I shrugged. "Fair enough." I popped off the cap, took one of the soft white tablets, and tossed it to the back of my tongue, washing it down with water. I drank the rest of the glass and then handed it back to him.
He set it in the sink and then crossed his arms, regarding me coolly, waiting for me to speak. So, I spoke. "I'm still getting flashes," I said, pressing a closed fist to my temple. "Like when you took off your mask… and again when you reached for your glasses."

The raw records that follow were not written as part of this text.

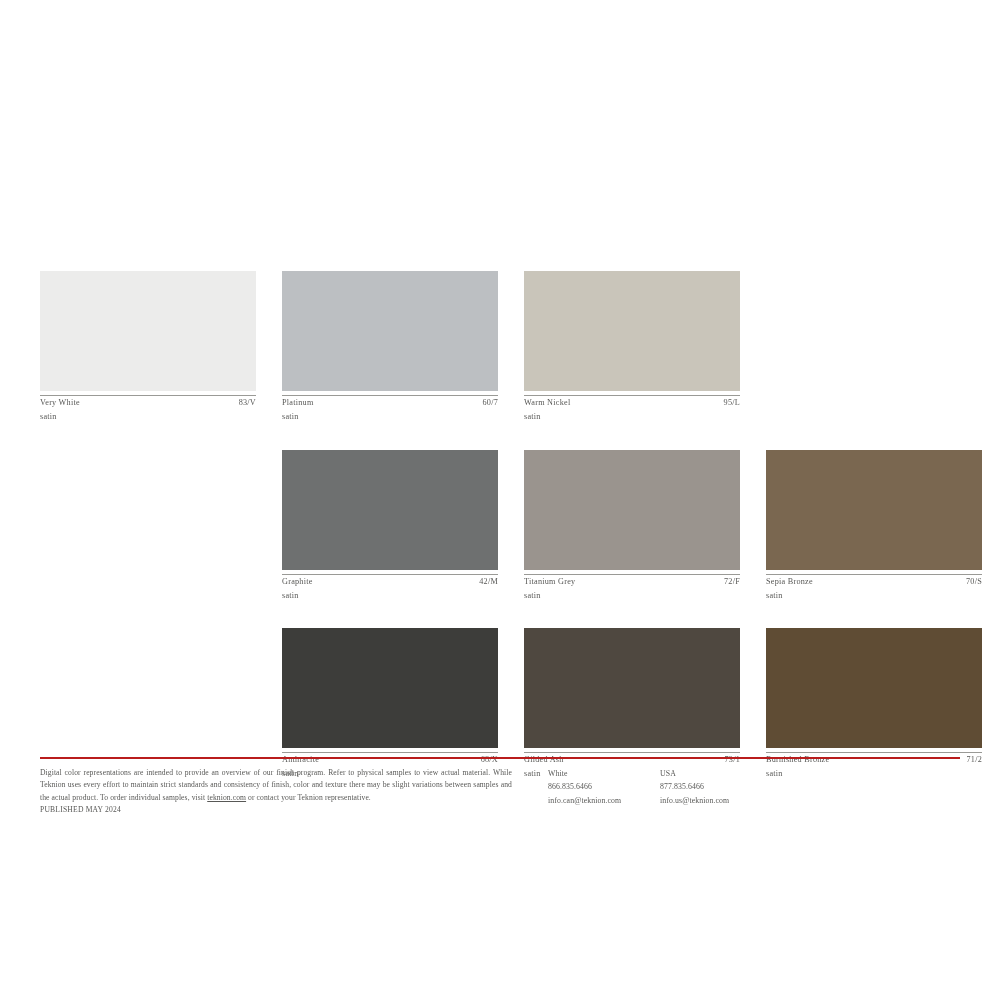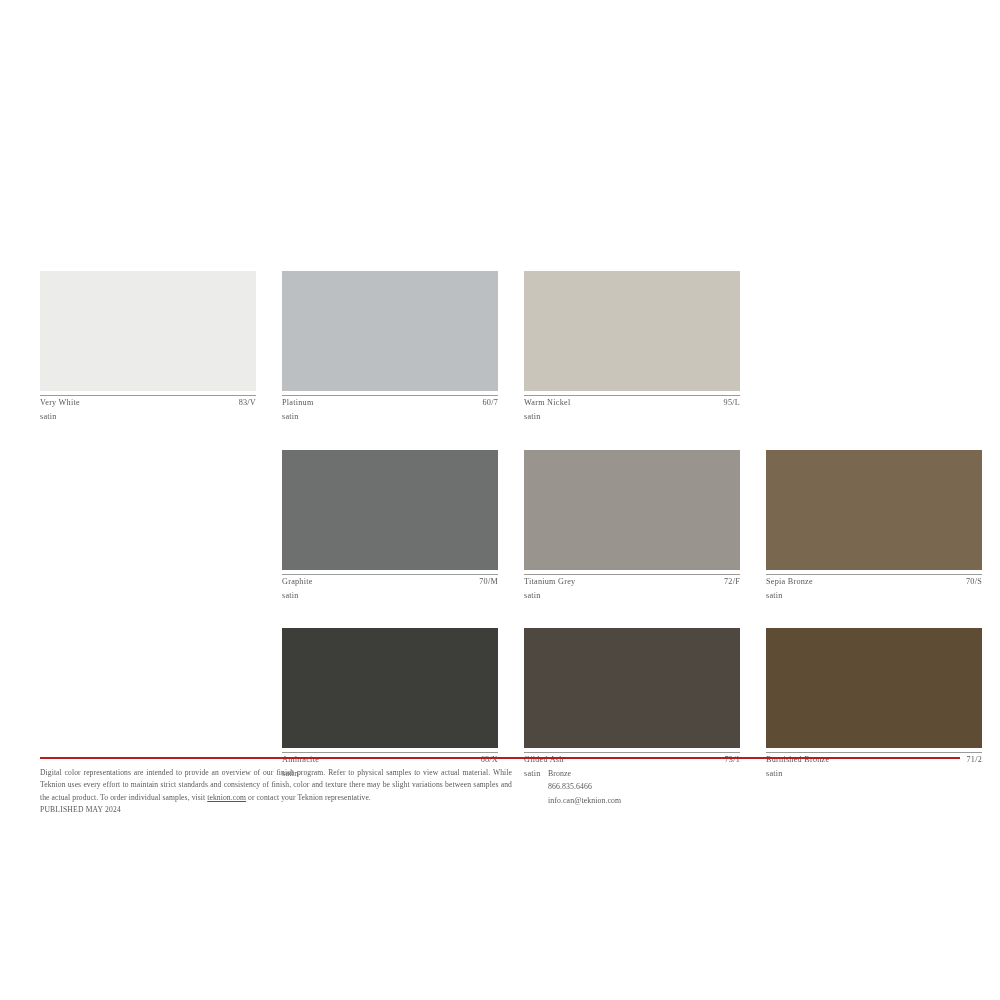--- a/index.html
+++ b/index.html
@@ -186,21 +186,21 @@
 
     <div class="grid-row">
       <div class="cell empty">
         <div class="chip"></div>
       </div>
       <div class="cell">
         <div class="chip" style="background-color: rgb(110, 112, 112);"></div>
         <div class="meta">
           <div class="meta-line1">
             <span class="meta-name">Graphite</span>
-            <span class="meta-code">70/M</span>
+            <span class="meta-code">42/M</span>
           </div>
           <div class="meta-finish">satin</div>
         </div>
       </div>
       <div class="cell">
         <div class="chip" style="background-color: rgb(154, 148, 142);"></div>
         <div class="meta">
           <div class="meta-line1">
             <span class="meta-name">Titanium Grey</span>
             <span class="meta-code">72/F</span>
@@ -258,21 +258,26 @@
 
   </div>
 
   <div class="footer">
     <div class="disclaimer">
       <span>Digital color representations are intended to provide an overview of our finish program. Refer to physical samples to view actual material. While Teknion uses every effort to maintain strict standards and consistency of finish, color and texture there may be slight variations between samples and the actual product. To order individual samples, visit </span><span class="link">teknion.com</span><span> or contact your Teknion representative.</span>
       <div class="published">PUBLISHED MAY 2024</div>
     </div>
 
     <div class="contact-col contact-canada">
-      <div class="contact-line">Bronze</div>
+      <div class="contact-line">White</div>
       <div class="contact-line">866.835.6466</div>
       <div class="contact-line">info.can@teknion.com</div>
     </div>
 
+    <div class="contact-col contact-usa">
+      <div class="contact-line">USA</div>
+      <div class="contact-line">877.835.6466</div>
+      <div class="contact-line">info.us@teknion.com</div>
+    </div>
 
   </div>
 
 </div>
 
 </body></html>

"I am sorry about that," he said. His tone was tinged with perfectly insincere regret, and I wondered that I'd never noticed how much of a sarcastic bastard he was (I mean, bastard, yeah, but the sarcasm was far more potent than I remembered). "I don't have as many facilities at my disposal as when I was still reputable, therefore the toxin is imperfect—the antidote takes longer the to sweep the last of the cobwebs away. I'm working on a new strain, but my work keeps getting… interrupted." He peered at me from over his glasses. I showed him a palm defensively.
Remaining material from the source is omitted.